Data records
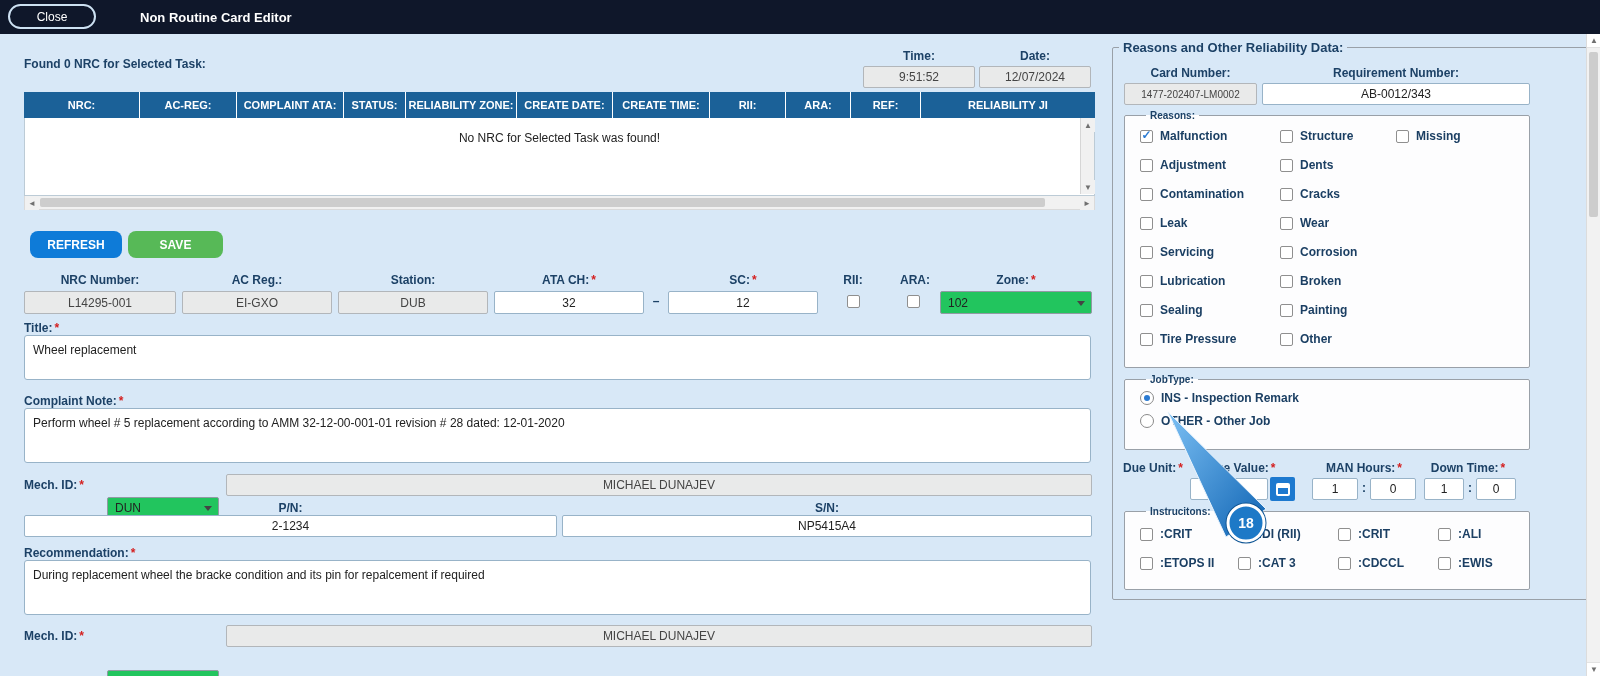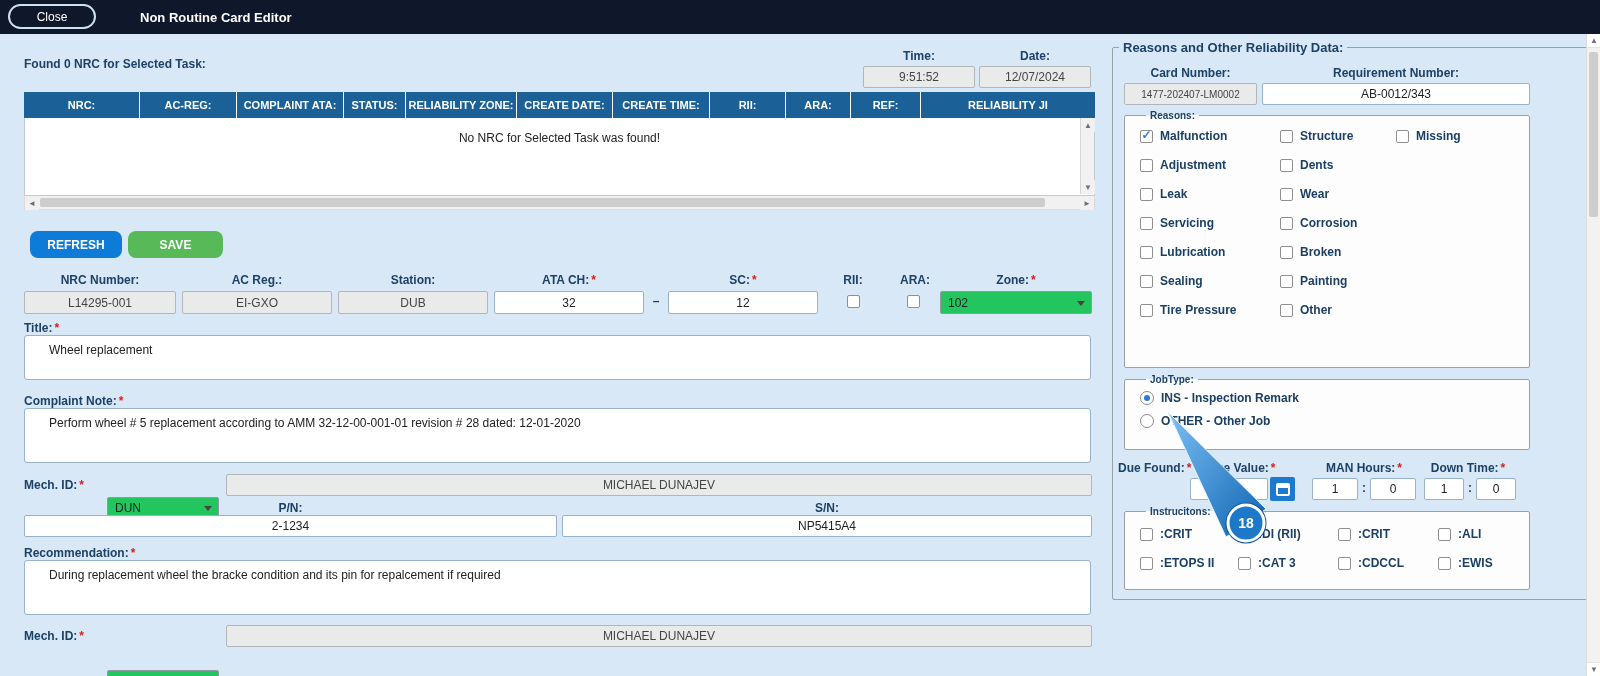--- a/index.html
+++ b/index.html
@@ -15,21 +15,21 @@
 
   .lbl { font-weight:bold; color:#1c4166; font-size:12px; white-space:nowrap; }
   .req { color:#d42020; font-weight:bold; margin-left:2px; }
   .center { text-align:center; }
 
   .ro { background:#e9eaea; border:1px solid #b2b6ba; border-radius:2px; display:flex; align-items:center;
         justify-content:center; font-size:12px; color:#444; overflow:hidden; white-space:nowrap; }
   .inp { background:#fff; border:1px solid #98b3c8; border-radius:2px; display:flex; align-items:center;
          justify-content:center; font-size:12px; color:#222; overflow:hidden; }
   .txt { background:#fff; border:1px solid #98b3c8; border-radius:3px; font-size:12px; color:#222;
-         padding:6px 24px; line-height:1.35; overflow:hidden; }
+         padding:6px 8px; line-height:1.35; overflow:hidden; }
   .sel { background:#22c55e; border:1px solid #919aa3; border-radius:2px; display:flex; align-items:center;
          padding:0 18px 0 7px; font-size:12px; color:#222; position:relative; cursor:pointer; }
   .sel::after { content:""; position:absolute; right:6px; top:50%; margin-top:-2px;
                 border:4px solid transparent; border-top:5px solid #444; }
 
   .btn { display:flex; align-items:center; justify-content:center; color:#fff; font-weight:bold;
          font-size:12px; border-radius:8px; cursor:pointer; }
   .btn-refresh { background:#0e7bd8; }
   .btn-save { background:#57b957; }
 
@@ -200,20 +200,30 @@
           <span class="cb-lbl">Adjustment</span>
         </div>
       <div class="chk-item c2">
           <span class="cb"></span>
           <span class="cb-lbl">Dents</span>
         </div>
     </div>
     <div class="r-row">
       <div class="chk-item c1">
           <span class="cb"></span>
+          <span class="cb-lbl">Contamination</span>
+        </div>
+      <div class="chk-item c2">
+          <span class="cb"></span>
+          <span class="cb-lbl">Cracks</span>
+        </div>
+    </div>
+    <div class="r-row">
+      <div class="chk-item c1">
+          <span class="cb"></span>
           <span class="cb-lbl">Leak</span>
         </div>
       <div class="chk-item c2">
           <span class="cb"></span>
           <span class="cb-lbl">Wear</span>
         </div>
     </div>
     <div class="r-row">
       <div class="chk-item c1">
           <span class="cb"></span>
@@ -261,21 +271,21 @@
     <div class="radio-item" style="margin-bottom:9px;">
       <span class="rb on"></span>
       <span class="cb-lbl">INS - Inspection Remark</span>
     </div>
     <div class="radio-item">
       <span class="rb"></span>
       <span class="cb-lbl">OTHER - Other Job</span>
     </div>
   </fieldset>
 
-  <div class="abs lbl center" style="left:1118px; top:461px; width:70px;"><span>Due Found:</span><span class="req">*</span></div>
+  <div class="abs lbl center" style="left:1118px; top:461px; width:70px;"><span>Due Unit:</span><span class="req">*</span></div>
   <div class="abs lbl center" style="left:1188px; top:461px; width:107px;"><span>Due Value:</span><span class="req">*</span></div>
   <div class="abs lbl center" style="left:1312px; top:461px; width:104px;"><span>MAN Hours:</span><span class="req">*</span></div>
   <div class="abs lbl center" style="left:1420px; top:461px; width:96px;"><span>Down Time:</span><span class="req">*</span></div>
 
   <div class="abs sel" style="left:1124px; top:478px; width:60px; height:22px; font-size:11px; padding-right:15px;">DATE</div>
   <div class="abs inp" style="left:1190px; top:478px; width:78px; height:22px;"></div>
   <div class="abs cal-btn" style="left:1270px; top:477px; width:25px; height:24px;">
     <span class="cal-icon"></span>
   </div>
   <div class="abs inp" style="left:1312px; top:478px; width:46px; height:22px;">1</div>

[Exercise aim]: Pull out all lines in the data above that include "position".

[Written solution]:
          padding:0 18px 0 7px; font-size:12px; color:#222; position:relative; cursor:pointer; }
   .sel::after { content:""; position:absolute; right:6px; top:50%; margin-top:-2px;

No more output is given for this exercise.